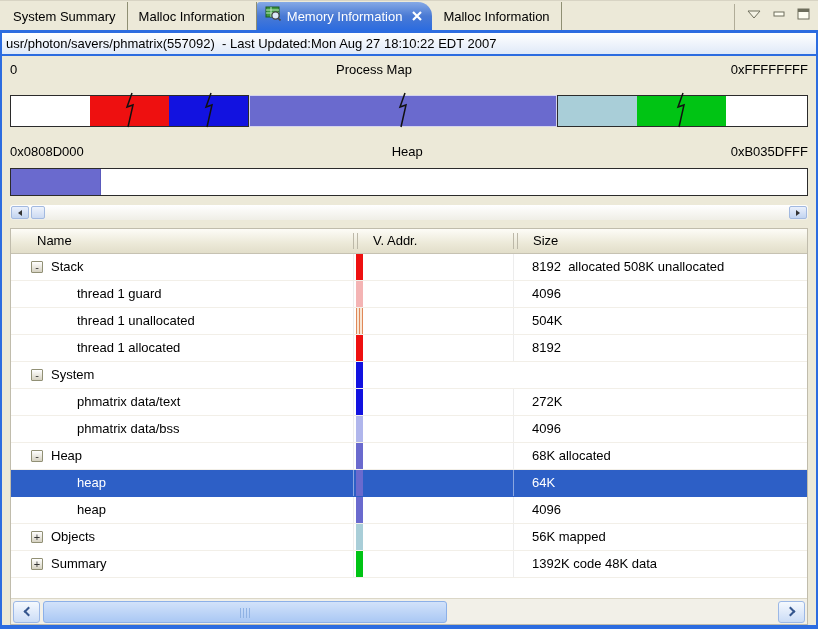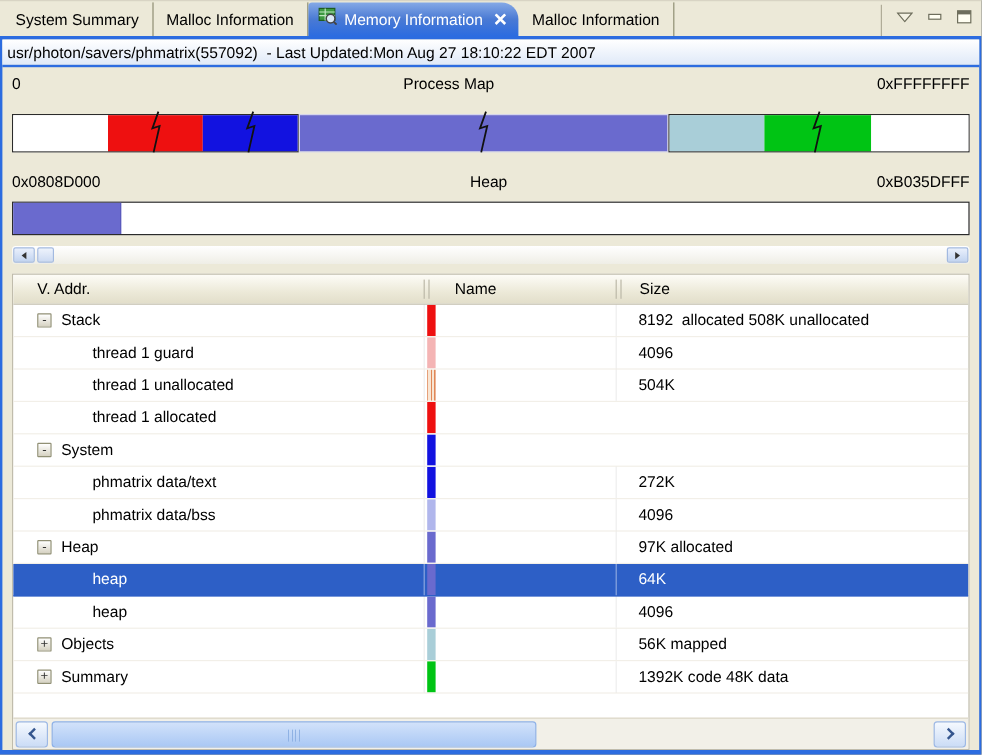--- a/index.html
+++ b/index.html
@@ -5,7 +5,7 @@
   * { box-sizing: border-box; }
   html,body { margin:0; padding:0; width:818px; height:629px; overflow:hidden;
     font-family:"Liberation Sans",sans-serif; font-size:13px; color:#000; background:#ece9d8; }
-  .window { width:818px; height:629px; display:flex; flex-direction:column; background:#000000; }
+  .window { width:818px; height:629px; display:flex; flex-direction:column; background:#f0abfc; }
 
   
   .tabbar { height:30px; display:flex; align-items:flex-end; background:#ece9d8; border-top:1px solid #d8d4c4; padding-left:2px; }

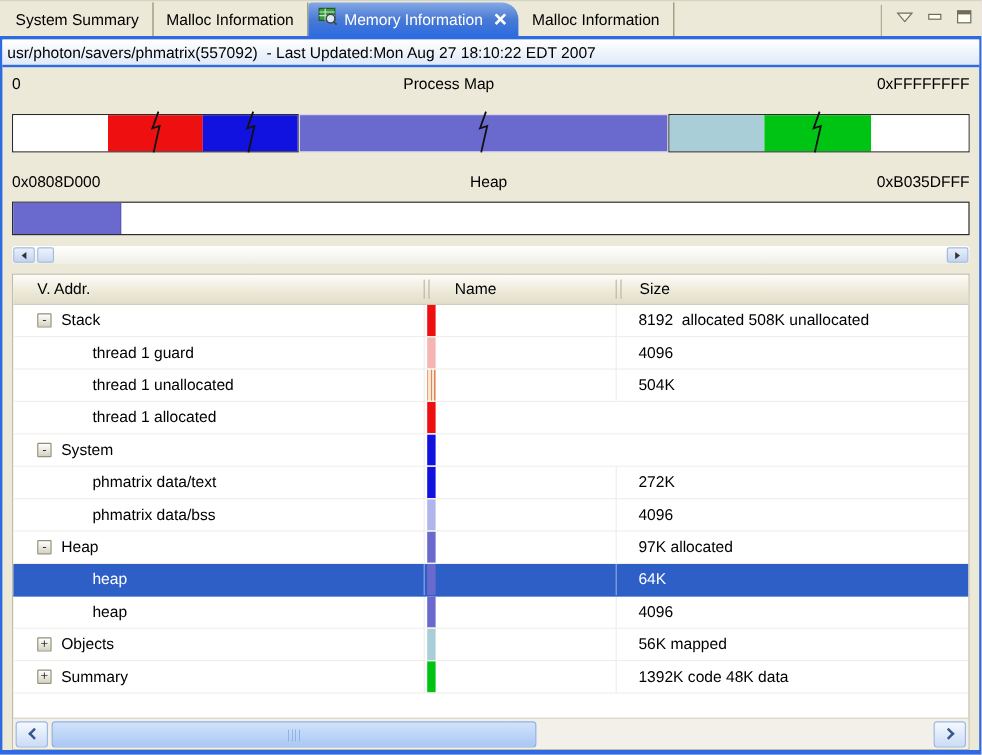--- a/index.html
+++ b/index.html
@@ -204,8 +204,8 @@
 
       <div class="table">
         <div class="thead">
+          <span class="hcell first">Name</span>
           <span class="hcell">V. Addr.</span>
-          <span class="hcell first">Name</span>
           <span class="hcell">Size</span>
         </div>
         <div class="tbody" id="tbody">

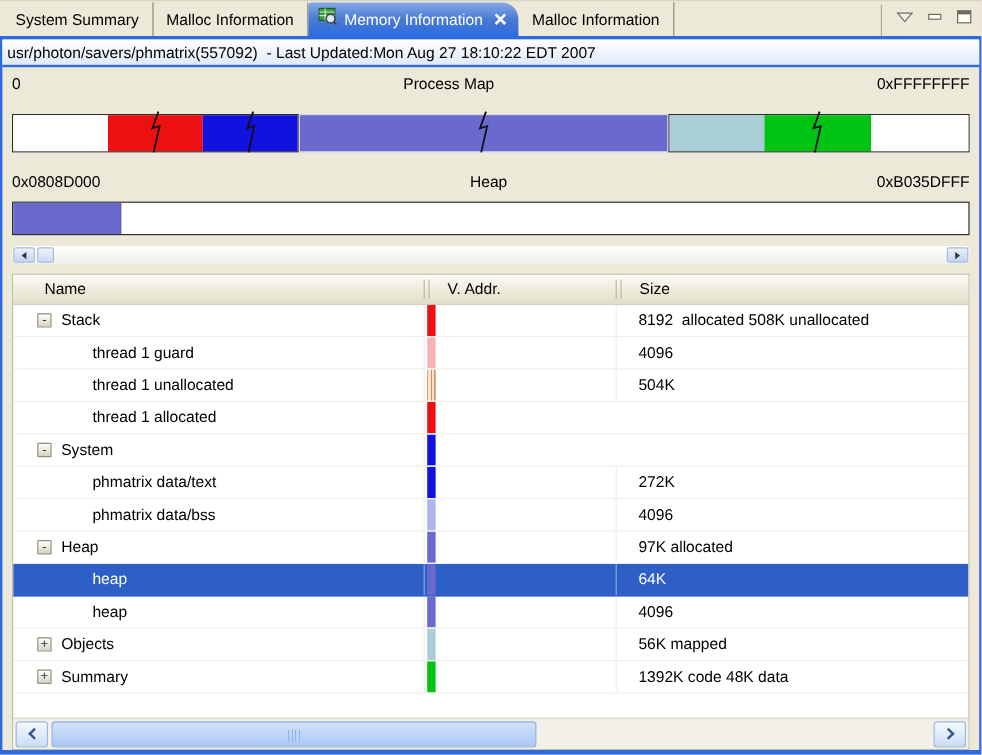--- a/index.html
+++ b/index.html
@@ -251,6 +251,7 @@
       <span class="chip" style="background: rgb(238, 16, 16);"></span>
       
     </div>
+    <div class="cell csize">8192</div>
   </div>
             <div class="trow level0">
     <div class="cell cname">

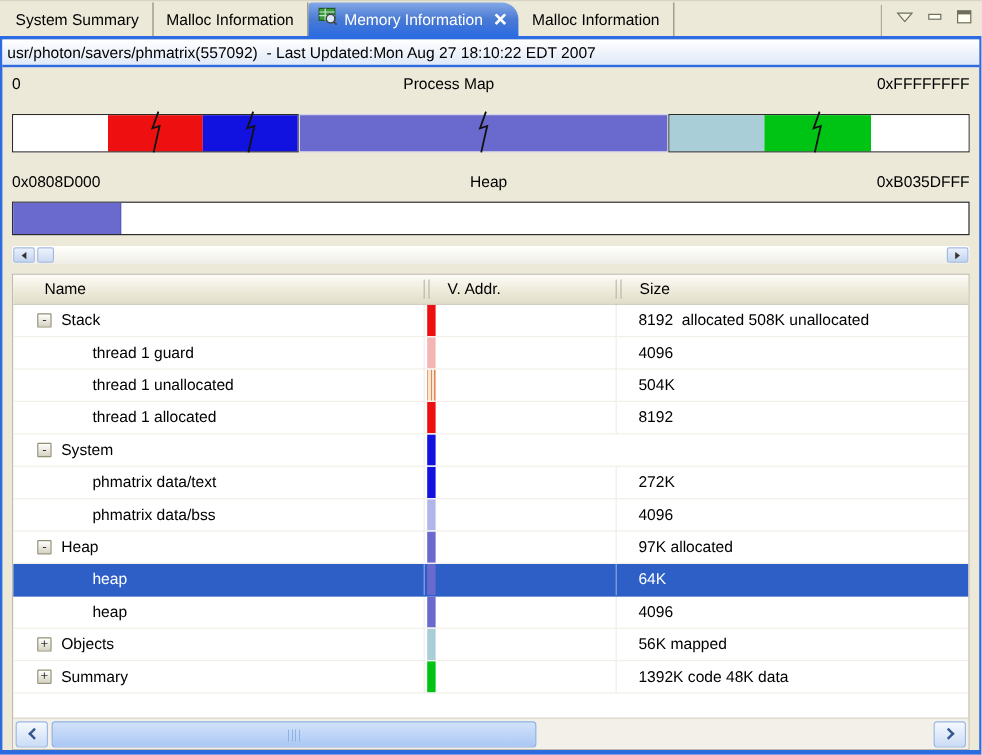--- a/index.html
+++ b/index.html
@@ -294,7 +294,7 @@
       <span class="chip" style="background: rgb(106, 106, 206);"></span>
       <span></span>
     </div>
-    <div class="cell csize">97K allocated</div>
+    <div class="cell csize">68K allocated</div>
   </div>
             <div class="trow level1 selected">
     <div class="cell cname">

* * * * * * * * *

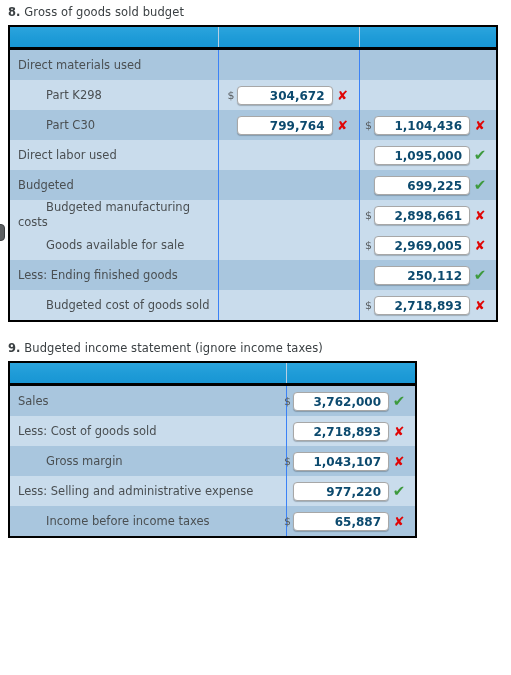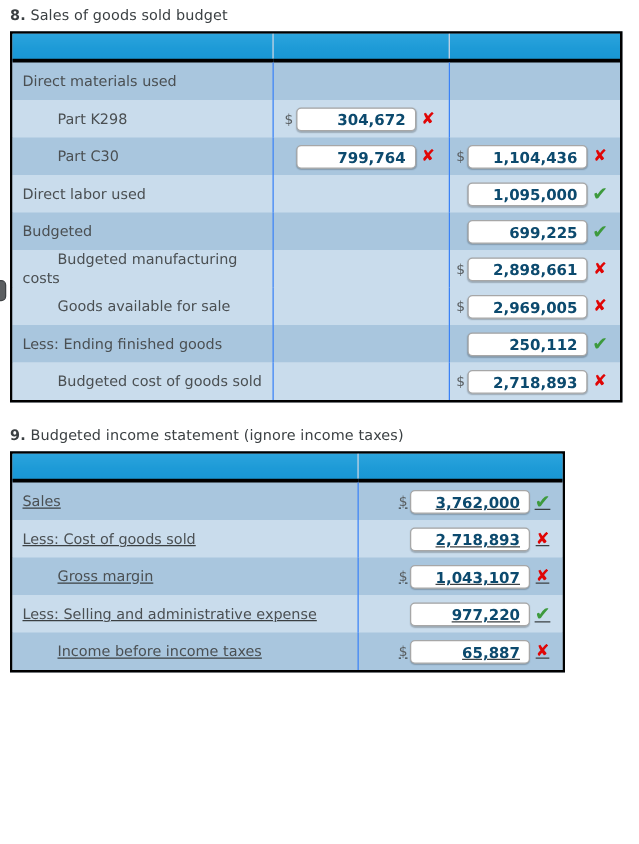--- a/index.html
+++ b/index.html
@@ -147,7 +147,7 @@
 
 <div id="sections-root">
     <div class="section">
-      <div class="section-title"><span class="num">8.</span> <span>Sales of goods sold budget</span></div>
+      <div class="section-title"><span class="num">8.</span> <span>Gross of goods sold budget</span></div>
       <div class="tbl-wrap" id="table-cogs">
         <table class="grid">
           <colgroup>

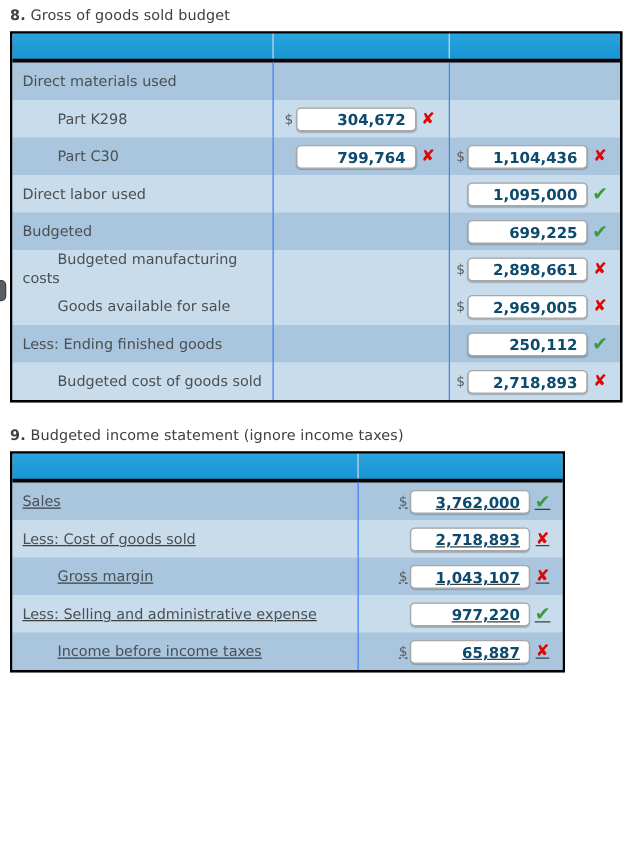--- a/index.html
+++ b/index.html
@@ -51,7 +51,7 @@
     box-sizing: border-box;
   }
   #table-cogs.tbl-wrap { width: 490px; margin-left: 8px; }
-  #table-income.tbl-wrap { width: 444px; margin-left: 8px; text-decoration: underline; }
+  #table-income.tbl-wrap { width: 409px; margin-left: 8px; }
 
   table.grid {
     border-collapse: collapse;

* * * * * * * * *

_REQUIREMENT_
Out of the records above, please copy exactly the lines from the line with "display:flex; flex-direction:column; background:#f0abfc;" up to and including the line with "-251,6 +251,7 @@", minus the pictures.

_SOLUTION FOR THIS TASK_
+  .window { width:818px; height:629px; display:flex; flex-direction:column; background:#f0abfc; }
 
   
   .tabbar { height:30px; display:flex; align-items:flex-end; background:#ece9d8; border-top:1px solid #d8d4c4; padding-left:2px; }

--- a/index.html
+++ b/index.html
@@ -204,8 +204,8 @@
 
       <div class="table">
         <div class="thead">
+          <span class="hcell first">Name</span>
           <span class="hcell">V. Addr.</span>
-          <span class="hcell first">Name</span>
           <span class="hcell">Size</span>
         </div>
         <div class="tbody" id="tbody">

--- a/index.html
+++ b/index.html
@@ -251,6 +251,7 @@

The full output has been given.